HOORAY FOR RISING RATES?
Although some economists argue that rising interest rates squeeze con-sumers more than they help them, Edward F. McKelvey of Goldman, Sachs & Co. disagrees. He notes that industry and Federal Reserve sources estimate that only a third of all mortgages and revolving credit balances, currently about $3.1 trillion and $328 billion, respectively, are adjustable-rate.
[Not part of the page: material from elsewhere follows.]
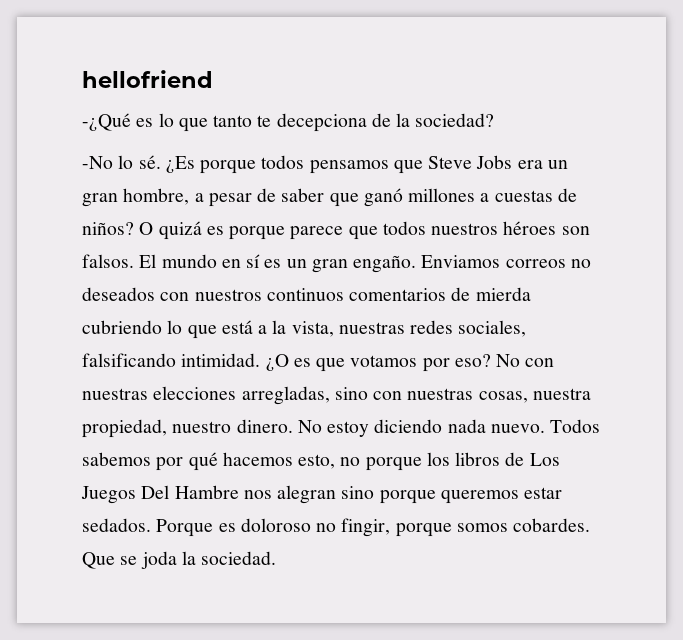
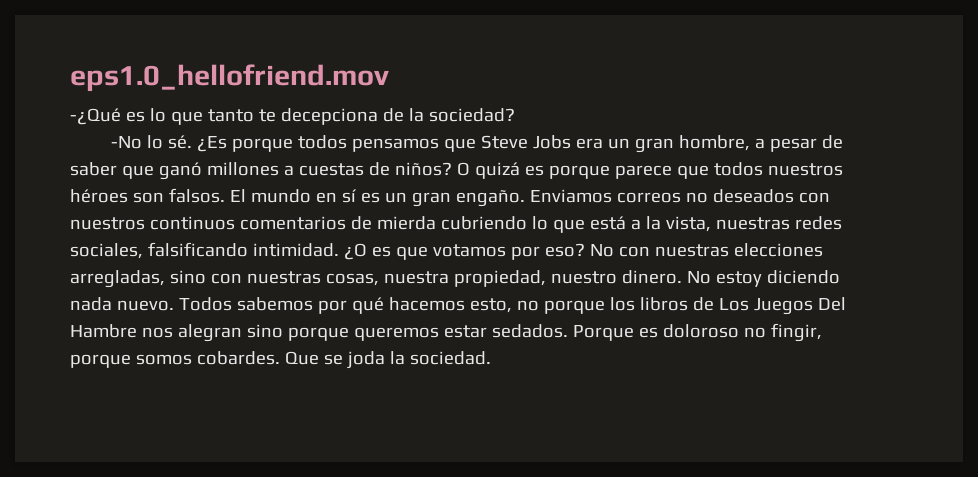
[82,70,213,88] hellofriend -> [70,64,389,92] eps1.0_hellofriend.mov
That's some $1.15 trillion in liabilities.
On the other hand, McKelvey calculates that households own about 1.7 times that amount, or $1.95 trillion, in assets whose returns can change over a year's time. This includes about $469 billion in time deposits and Treasury securities maturing within a year, $330 billion in money market funds, and $1.15 trillion in savings deposits that can be moved if their rates rise too sluggishly.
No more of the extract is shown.